The Survey projects Czech GDP dropping 6.8 percent in 2020 then recovering by 1.5 percent in 2021 and 3.3 percent in 2022, but GDP will stay below pre-crisis levels over the next two years.
Czech workers retire earlier than the OECD average, and a rapidly ageing population will weigh on employment rates and growth over time while driving up age-related spending. Tax revenue relies heavily on contributions from labour, which is not good for job creation, and the self-employed enjoy tax advantages that result in low social security contributions and potential pension shortfalls. Generous cash benefits and limited childcare also discourage women with young children from returning to work.
Recommendations in the Survey include better targeting R&D support to young firms, reducing the cost, red tape and time required to start a business and promoting green investment. The Survey also suggests expanding the provision of childcare and progressively raising the retirement age in line with life expectancy gains.
On the tax front, the Survey recommends reducing tax advantages for the self-employed and shifting more of the tax burden towards real estate, consumption and environment-related taxation. Raising taxes on carbon would help to decrease the economy’s reliance on coal and other fossil fuels, while improving quality of life by helping to reduce greenhouse emissions and air pollution.
Poland
The latest OECD Economic Survey of Poland says that while swift government support has cushioned firms and households from the worst of the economic shock so far, the pace of recovery from the pandemic is uncertain and the recession could have more protracted consequences. In particular, the crisis has disproportionately affected weaker regions, small firms and disadvantaged workers. It also accentuated pre-existing challenges such as Poland’s ability to finance long-term pension and health spending and to overcome barriers to growth for small businesses.

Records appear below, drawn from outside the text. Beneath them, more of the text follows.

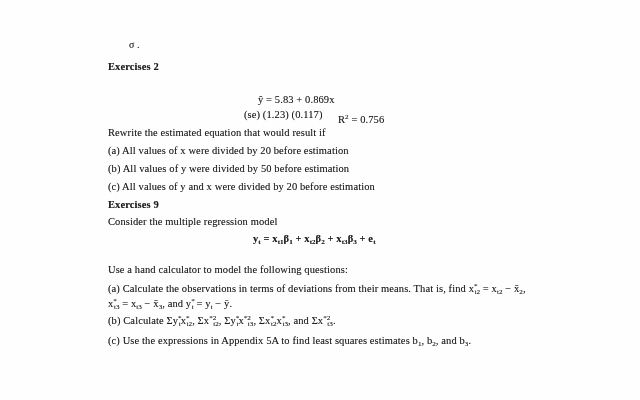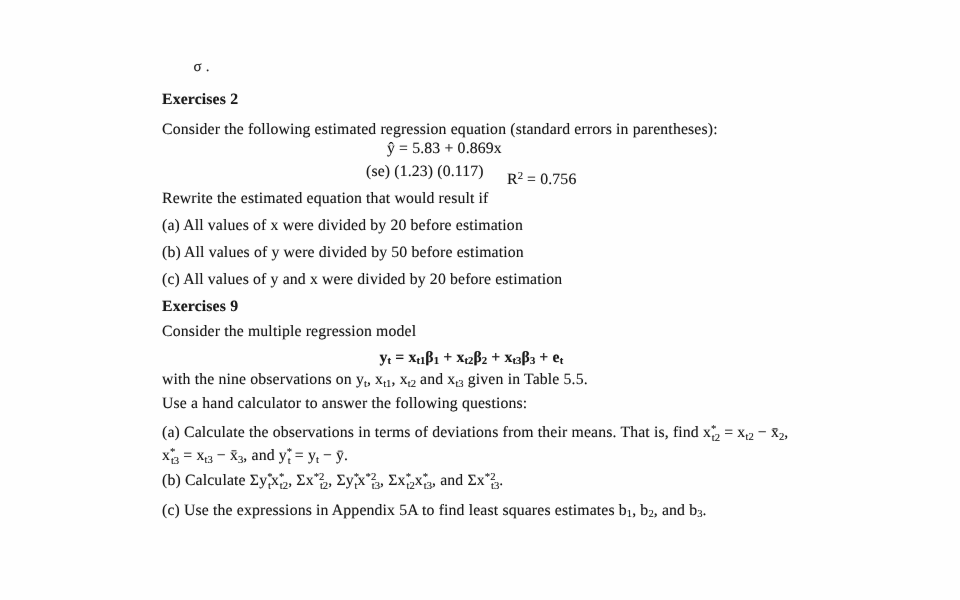"Consider the following estimated" div.line { html: <div>Consider the following estimated regression equation (standard errors in parentheses):</div> -> none }
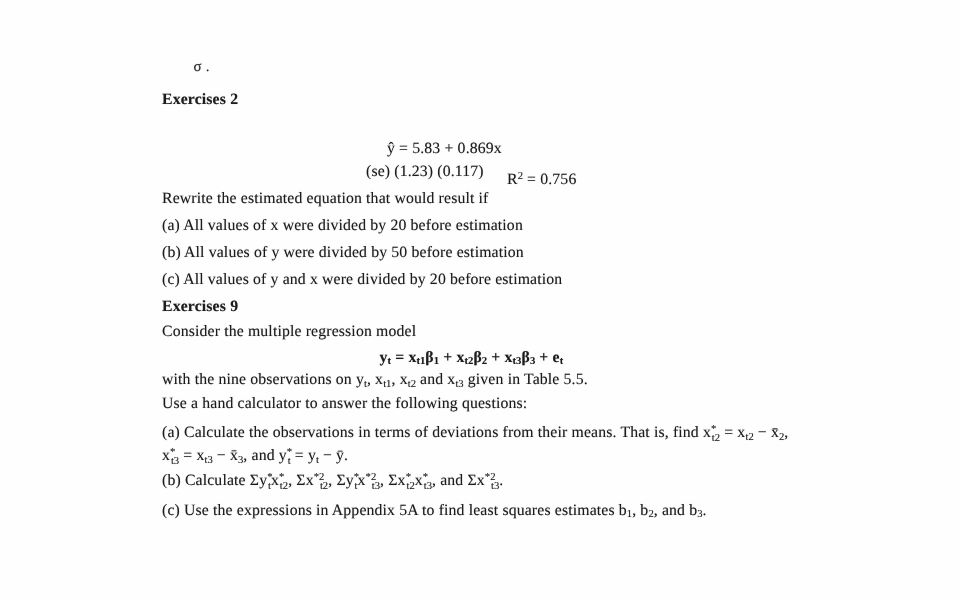"with the nine observations on" div.line { html: <div>with the nine observations on y<sub>t</sub>, x<sub>t1</sub>, x<sub>t2</sub> and x<sub>t3</sub> given in Table 5.5.</div> -> none }
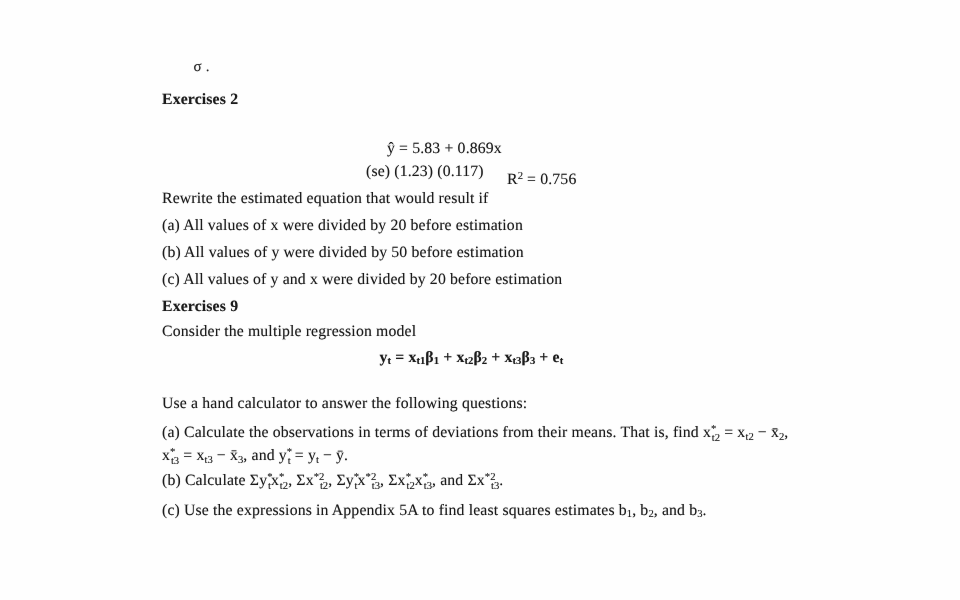"Use a hand calculator to" div.line { text: answer -> model }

“Poland will likely exit the COVID-19 crisis with fewer scars than many other countries thanks to the strength of its economy going into the crisis and its swift response with containment and support measures when the pandemic struck,” said OECD secretary-general Angel Gurría. “Yet reforms to tackle long-standing challenges are now even more essential if Poland is to get back to the pace of gains in living standards seen in recent years.”
The Survey recommends ramping up investment in the digital economy and adult training, and making it easier for Poland’s numerous small and medium-sized enterprises (SMEs) to grow nationally and internationally so they can generate better quality jobs. Bringing forward public investment in low-carbon energy and infrastructure could give a boost to the recovery while helping to lower greenhouse emissions and air pollution. Tax reforms could also support the recovery, in particular measures to lower taxes on low-skilled workers and ease tax compliance for smaller firms.
The Survey recommends that Poland find ways to support SMEs, which often have low productivity, little resilience or flexibility in the face of shocks like COVID-19, and difficulties, even in normal times, to provide high-paid, good-quality jobs. Improving the business environment, for example by reducing tax and regulatory burdens, would help SMEs to prosper and expand internationally.